Well, I didn't worry, thinking that, as a perfect specimen of health, contrast dye was not going to play prominently, or at all, in my medical future.  As is often the case with me, I was wrong.

As I seem to have this unremitting joint pain, my doctor chose to prescribe an MRI with contrast dye for my hips.  Remembering that I promised, upon pain of death, to admit to my contrast dye allergy, I obediently informed him of this fact.  He was unconcerned.  Paraphrasing him, he said "we'll just pump you up with drugs."

I admit to being somewhat afraid of this procedure.  I envisioned going into anaphylactic shock there on the table, and then going into some sort of cardiac arrest and then, floating above my body while they phoned my emergency contact persons to inform them that there was some "bad news."  But the constant pain forced me to go for the procedure in hopes of some sort of solution and relief.

MRIs are miserable things, and anyone who has ever had one knows this--with the exception of the time I had the "open" MRI--that was a snap and I think that the medical profession should quit utilizing MRI machines that were manufactured in Medieval times and resort to using the open MRI.  My physician tried to prescribe Xanax or some other tranquilizer so I wouldn't freak out beyond control when I was rolled into the tube of suffocation and ultimate death.  I am, admittedly, severely claustrophobic--a condition I attribute to my brother Jody (he is so tried of hearing this) who, when we were children, enjoyed locking me in dark closets and also putting a pillow over my face in an attempt to smother me.  However, since I knew I was going into the tube of suffocation and death feet first, and because I didn't want to find a "driver" (required if you take the tranquilizers), I opted to forego that particular drug and hoped I would just be lucky.

Nobody, and I mean nobody had discussed with me the procedure of getting that contrast dye into my hip.  I was sort of hoping I would drink something. With the CT scan, I think it went in through an IV.  I don't remember it being particularly stressful.  So, as we were walking into the hospital, the MRI lady (they will, heretofore be referred to as MRI ladies or men, or Radiology ladies or men since I don't know their proper titles) asked me if anyone had discussed the process of inserting the dye.  This sounded ominous.  Clearly, it can't be a good thing if a procedure merits such serious discussion beforehand.  She then explained that first they would inject a deadening agent into my hip.  Now I knew this wasn't good.  The word "injection" sends chills up and down my spine to begin with.  If a deadening agent has to be injected in (something that is going to hurt to begin with), then whatever comes behind it has to really suck.

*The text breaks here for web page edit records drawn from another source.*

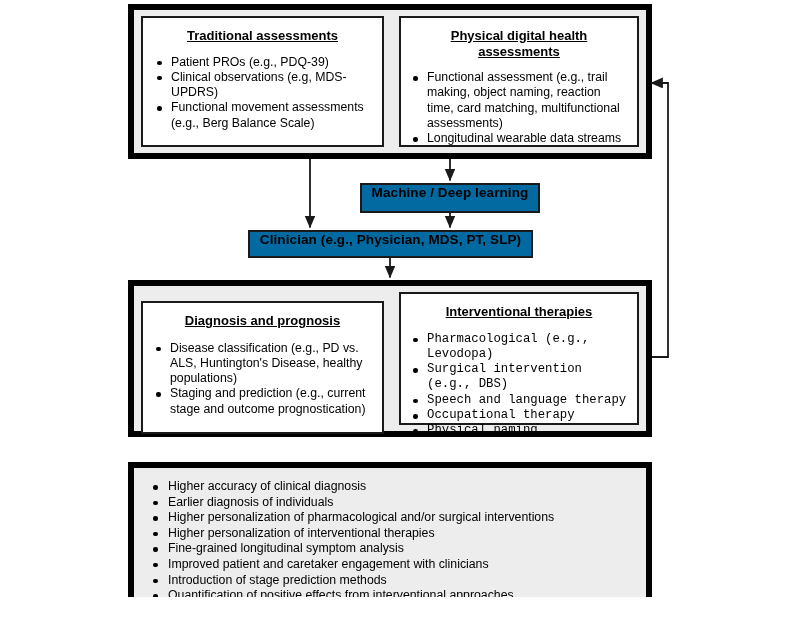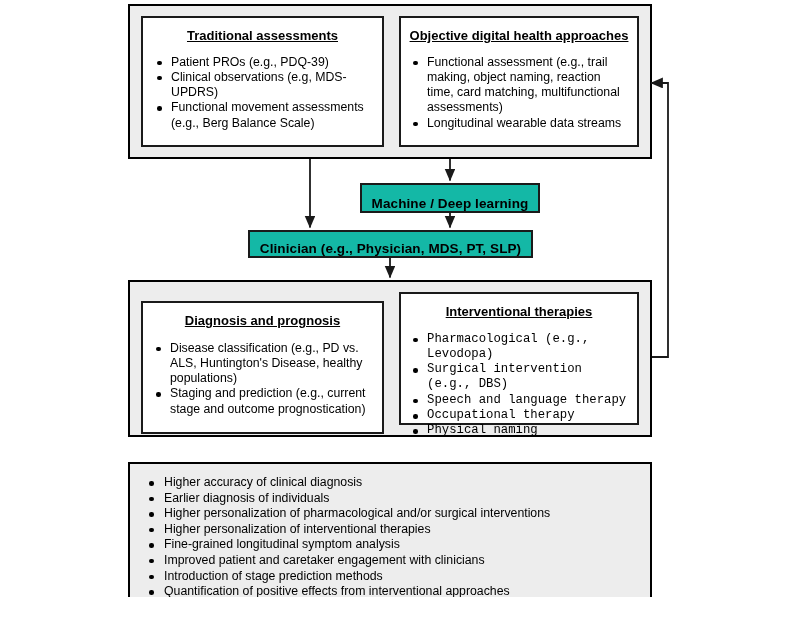"Objective digital health approaches" div.box-title { text: Objective digital health approaches -> Physical digital health assessments }
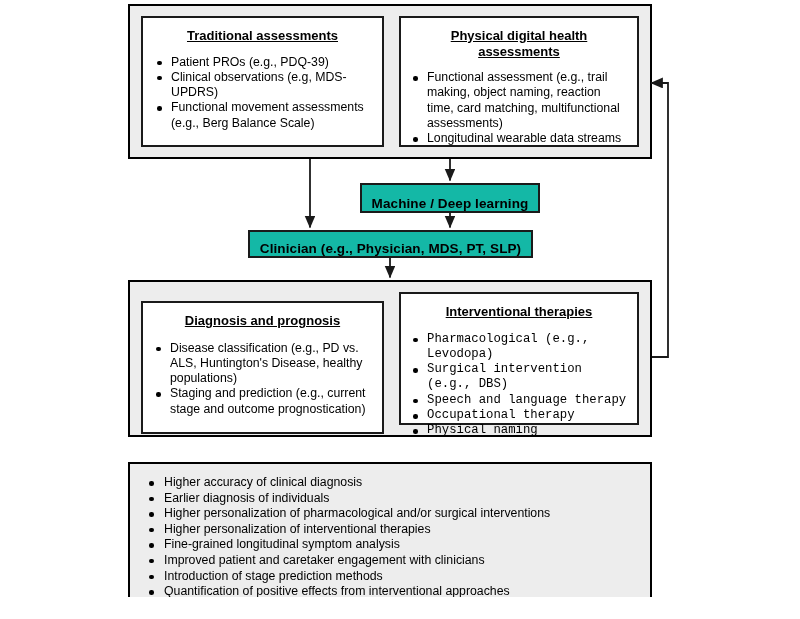"Machine / Deep learning" .plain-box { align-items: flex-end -> flex-start; background: #14b8a6 -> #0369a1 }
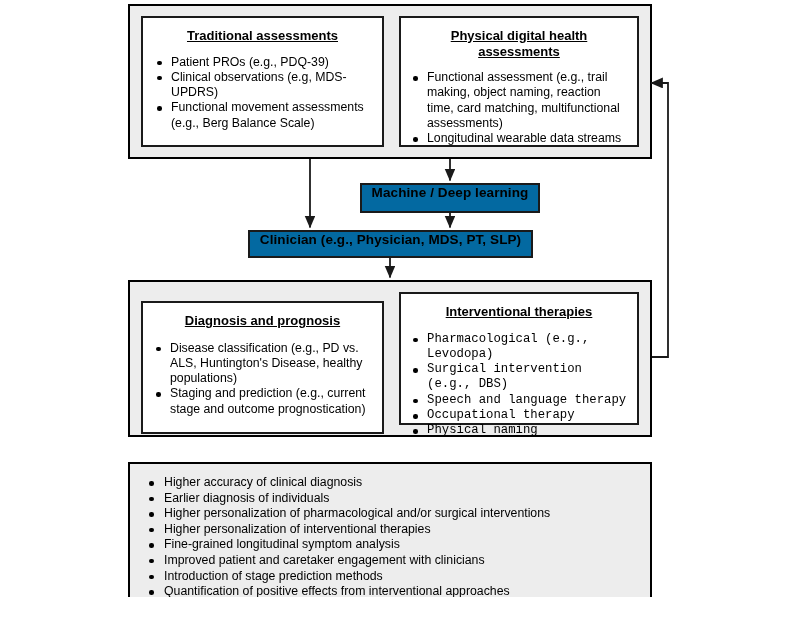"Higher accuracy of clinical diagnosis" .container-box { border: 2px solid #000000 -> 6px solid #000000 }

Nevertheless, she cheerfully dumped me at the Radiology place, where a radiology woman explained in gory detail exactly what they were going to do, which was to first stick a big-assed needle in my groin in order to shoot in some drugs that will help me to not scream so loudly when they stick in the bigger-assed needle.

What happened next should not be surprising.  It explains why hospitals often cut off the wrong arm or leg.  I find it amazing how you are asked the same questions no less than 20 times by 20 different personnel, and yet, the information never seems to find its way to the person who matters and needs to know.  The Radiology doctor guy comes in and explains that, since I'm allergic to iodine, they can't give me that particular contrast dye,  The stuff they can give me; however, only works in about 80% of cases.  He explained that he would rather give me the iodine, but in order to do that,  he would have to give me Prednisone and Benadryl to counteract the allergy.  I looked at him in a very confused manner, as I had been taking both of them since the day before--as prescribed by my physician in order to allow me to have the iodine contrast dye.!!!  When I told him that he said, "That's not anywhere in your records."  It's just frightening, isn't it???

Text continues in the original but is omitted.